### Exercise goal
Each record is to be copied exactly, with its pictures left behind.

### Exercise input
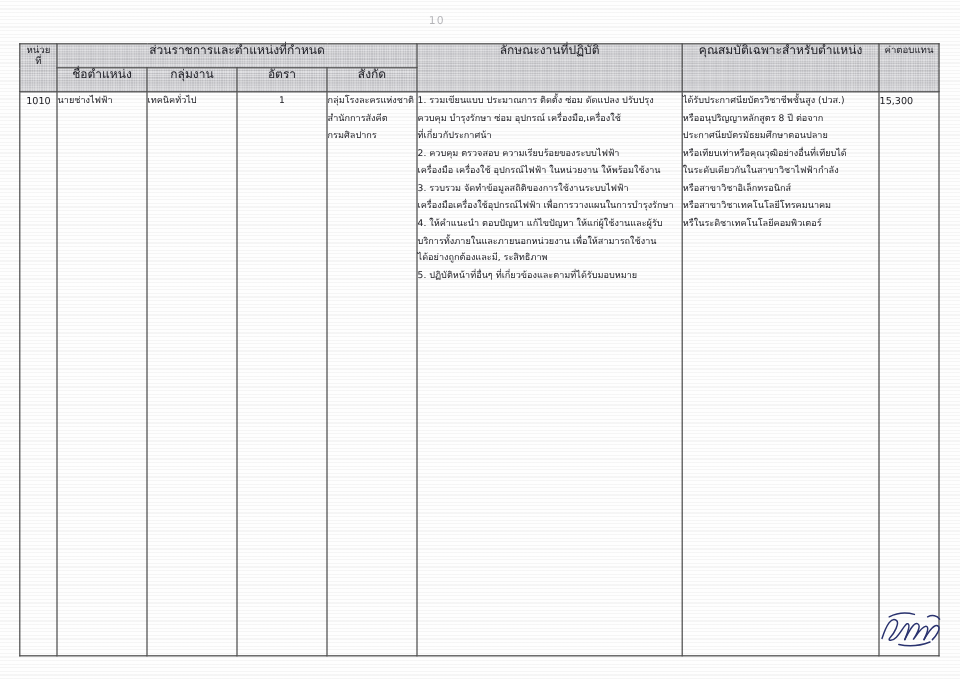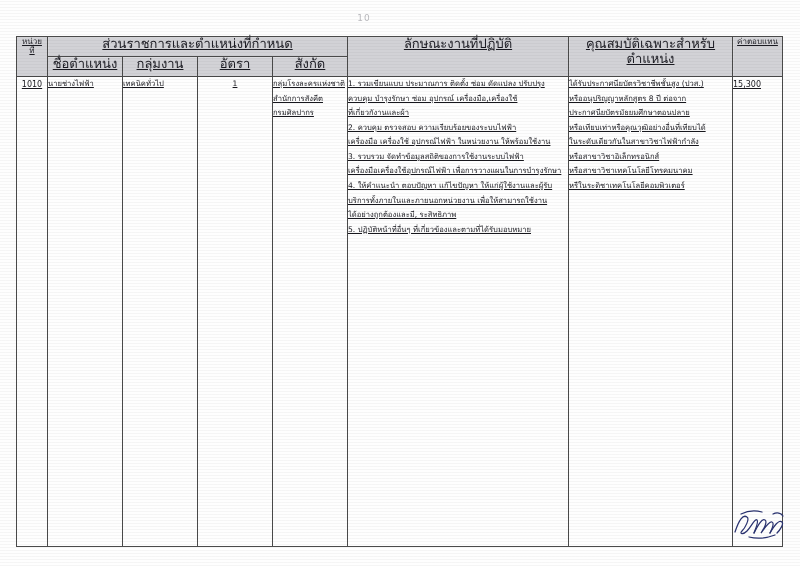--- a/index.html
+++ b/index.html
@@ -48,7 +48,6 @@
     padding: 0;
     vertical-align: top;
     font-weight: normal;
-    text-decoration: underline;
   }
 
   thead th {

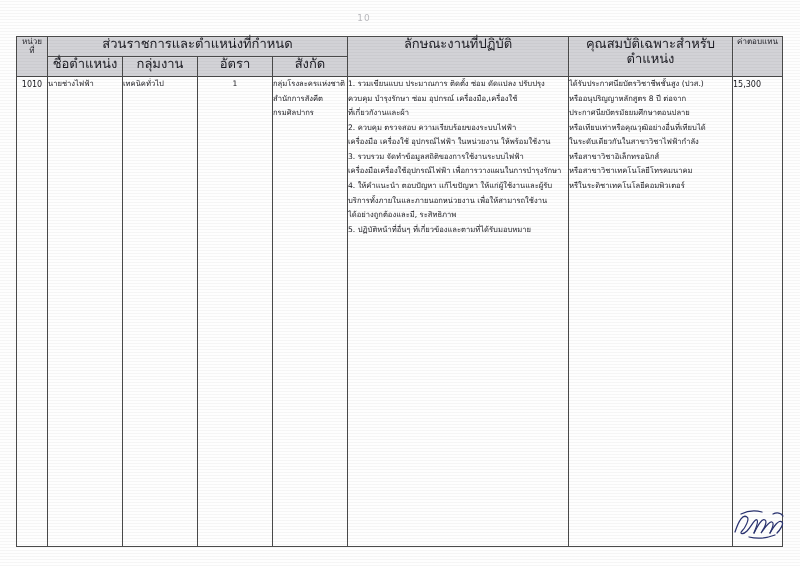--- a/index.html
+++ b/index.html
@@ -54,7 +54,7 @@
     background: #d2d2d6;
     text-align: center;
     vertical-align: middle;
-    font-size: 13px;
+    font-size: 10px;
     color: #1b1b22;
     height: 19px;
     line-height: 1.15;

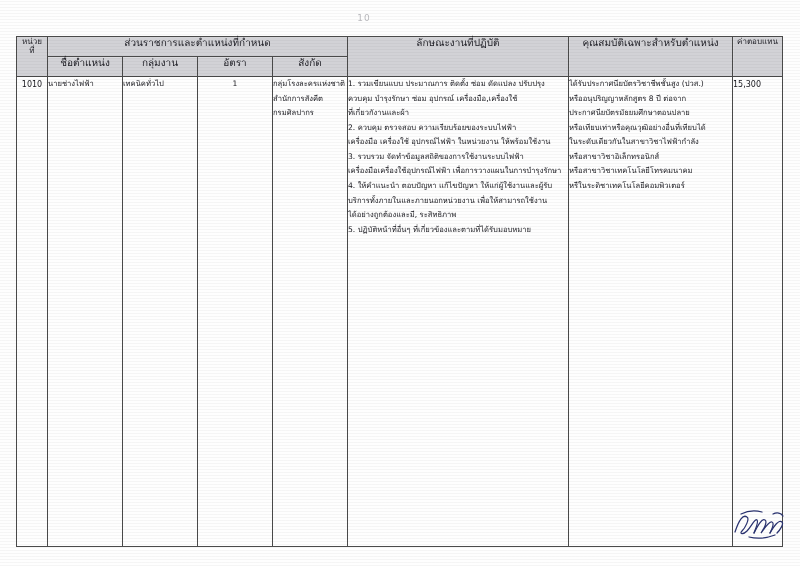--- a/index.html
+++ b/index.html
@@ -144,7 +144,7 @@
         <td class="c-duty">
           <span class="line">1. รวมเขียนแบบ ประมาณการ ติดตั้ง ซ่อม ดัดแปลง ปรับปรุง</span>
           <span class="line">ควบคุม บำรุงรักษา ซ่อม อุปกรณ์ เครื่องมือ,เครื่องใช้</span>
-          <span class="line">ที่เกี่ยวกังานและผ้า</span>
+          <span class="line">ที่เกี่ยวกัประกาศน้า</span>
           <span class="line">2. ควบคุม ตรวจสอบ ความเรียบร้อยของระบบไฟฟ้า</span>
           <span class="line">เครื่องมือ เครื่องใช้ อุปกรณ์ไฟฟ้า ในหน่วยงาน ให้พร้อมใช้งาน</span>
           <span class="line">3. รวบรวม จัดทำข้อมูลสถิติของการใช้งานระบบไฟฟ้า</span>

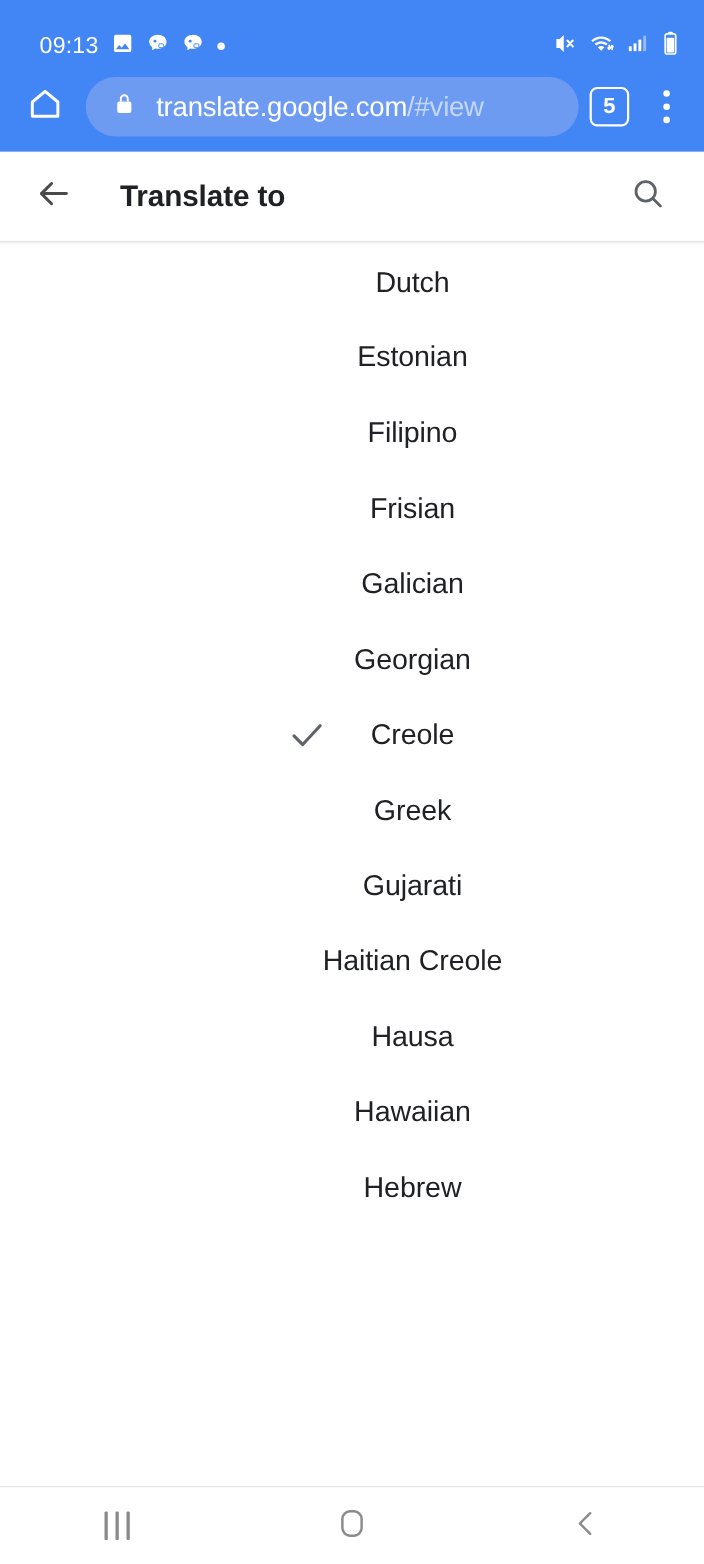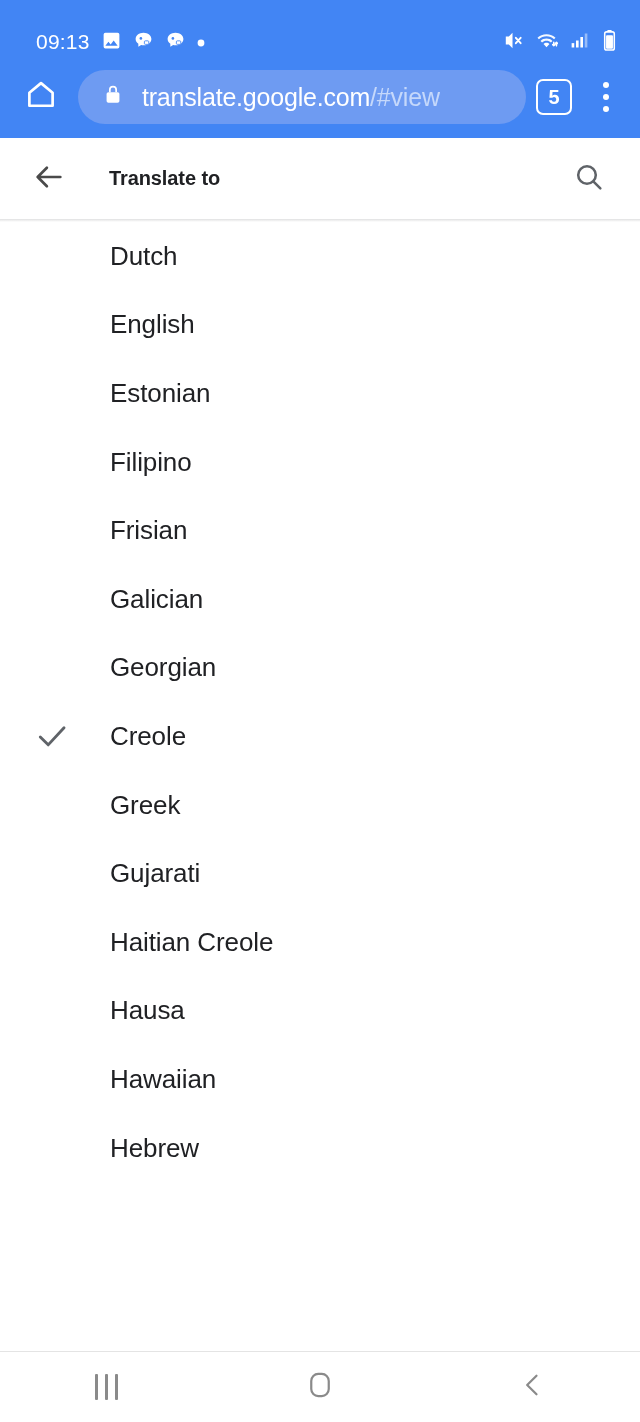--- a/index.html
+++ b/index.html
@@ -70,7 +70,7 @@
   }
   .back-btn { width:54px; height:54px; display:flex; align-items:center; justify-content:center; flex:0 0 auto; }
   .appbar-title {
-    margin-left:33px; font-size:20px; font-weight:bold; color:#202124;
+    margin-left:33px; font-size:27px; font-weight:bold; color:#202124;
     letter-spacing:-.1px; flex:1 1 auto;
   }
   .search-btn { width:54px; height:54px; display:flex; align-items:center; justify-content:center; flex:0 0 auto; }

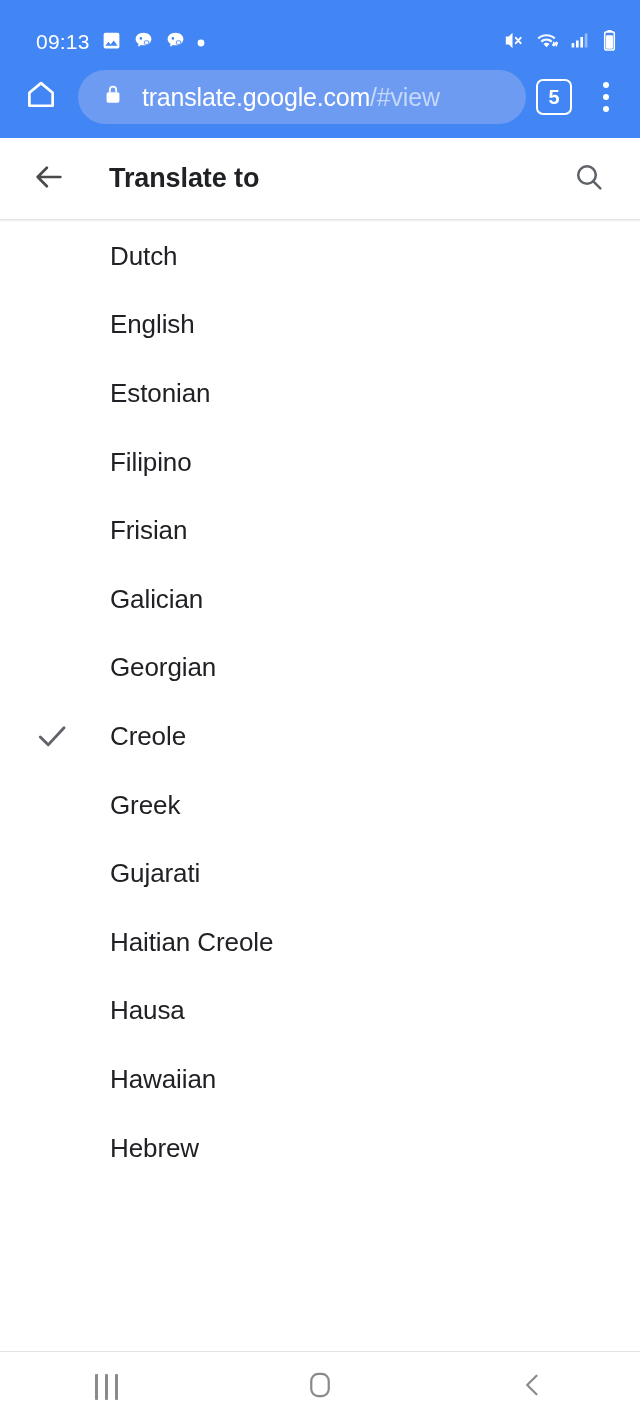--- a/index.html
+++ b/index.html
@@ -85,7 +85,7 @@
     background:#ffffff; overflow:hidden;
   }
   .lang-row {
-    position:relative; height:68.6px; display:flex; align-items:center;
+    position:relative; height:68.6px; display:flex; align-items:center;justify-content:center;
   }
   .check-slot {
     width:110px; flex:0 0 auto; display:flex; align-items:center; justify-content:center;

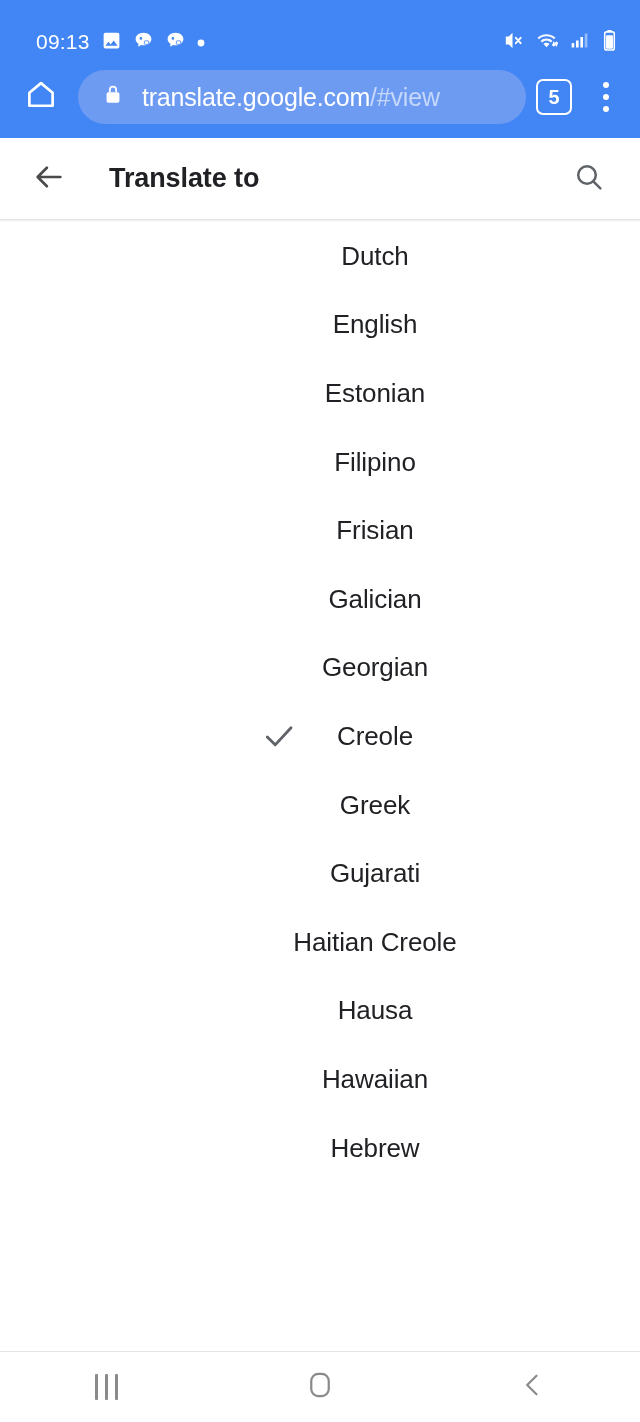--- a/index.html
+++ b/index.html
@@ -233,10 +233,6 @@
       </div>
       <div class="lang-row">
         <div class="check-slot"></div>
-        <div class="lang-label">English</div>
-      </div>
-      <div class="lang-row">
-        <div class="check-slot"></div>
         <div class="lang-label">Estonian</div>
       </div>
       <div class="lang-row">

### Response to this exercise
--- a/index.html
+++ b/index.html
@@ -48,7 +48,6 @@
     padding: 0;
     vertical-align: top;
     font-weight: normal;
-    text-decoration: underline;
   }
 
   thead th {

--- a/index.html
+++ b/index.html
@@ -54,7 +54,7 @@
     background: #d2d2d6;
     text-align: center;
     vertical-align: middle;
-    font-size: 13px;
+    font-size: 10px;
     color: #1b1b22;
     height: 19px;
     line-height: 1.15;

--- a/index.html
+++ b/index.html
@@ -144,7 +144,7 @@
         <td class="c-duty">
           <span class="line">1. รวมเขียนแบบ ประมาณการ ติดตั้ง ซ่อม ดัดแปลง ปรับปรุง</span>
           <span class="line">ควบคุม บำรุงรักษา ซ่อม อุปกรณ์ เครื่องมือ,เครื่องใช้</span>
-          <span class="line">ที่เกี่ยวกังานและผ้า</span>
+          <span class="line">ที่เกี่ยวกัประกาศน้า</span>
           <span class="line">2. ควบคุม ตรวจสอบ ความเรียบร้อยของระบบไฟฟ้า</span>
           <span class="line">เครื่องมือ เครื่องใช้ อุปกรณ์ไฟฟ้า ในหน่วยงาน ให้พร้อมใช้งาน</span>
           <span class="line">3. รวบรวม จัดทำข้อมูลสถิติของการใช้งานระบบไฟฟ้า</span>

--- a/index.html
+++ b/index.html
@@ -70,7 +70,7 @@
   }
   .back-btn { width:54px; height:54px; display:flex; align-items:center; justify-content:center; flex:0 0 auto; }
   .appbar-title {
-    margin-left:33px; font-size:20px; font-weight:bold; color:#202124;
+    margin-left:33px; font-size:27px; font-weight:bold; color:#202124;
     letter-spacing:-.1px; flex:1 1 auto;
   }
   .search-btn { width:54px; height:54px; display:flex; align-items:center; justify-content:center; flex:0 0 auto; }

--- a/index.html
+++ b/index.html
@@ -85,7 +85,7 @@
     background:#ffffff; overflow:hidden;
   }
   .lang-row {
-    position:relative; height:68.6px; display:flex; align-items:center;
+    position:relative; height:68.6px; display:flex; align-items:center;justify-content:center;
   }
   .check-slot {
     width:110px; flex:0 0 auto; display:flex; align-items:center; justify-content:center;

--- a/index.html
+++ b/index.html
@@ -233,10 +233,6 @@
       </div>
       <div class="lang-row">
         <div class="check-slot"></div>
-        <div class="lang-label">English</div>
-      </div>
-      <div class="lang-row">
-        <div class="check-slot"></div>
         <div class="lang-label">Estonian</div>
       </div>
       <div class="lang-row">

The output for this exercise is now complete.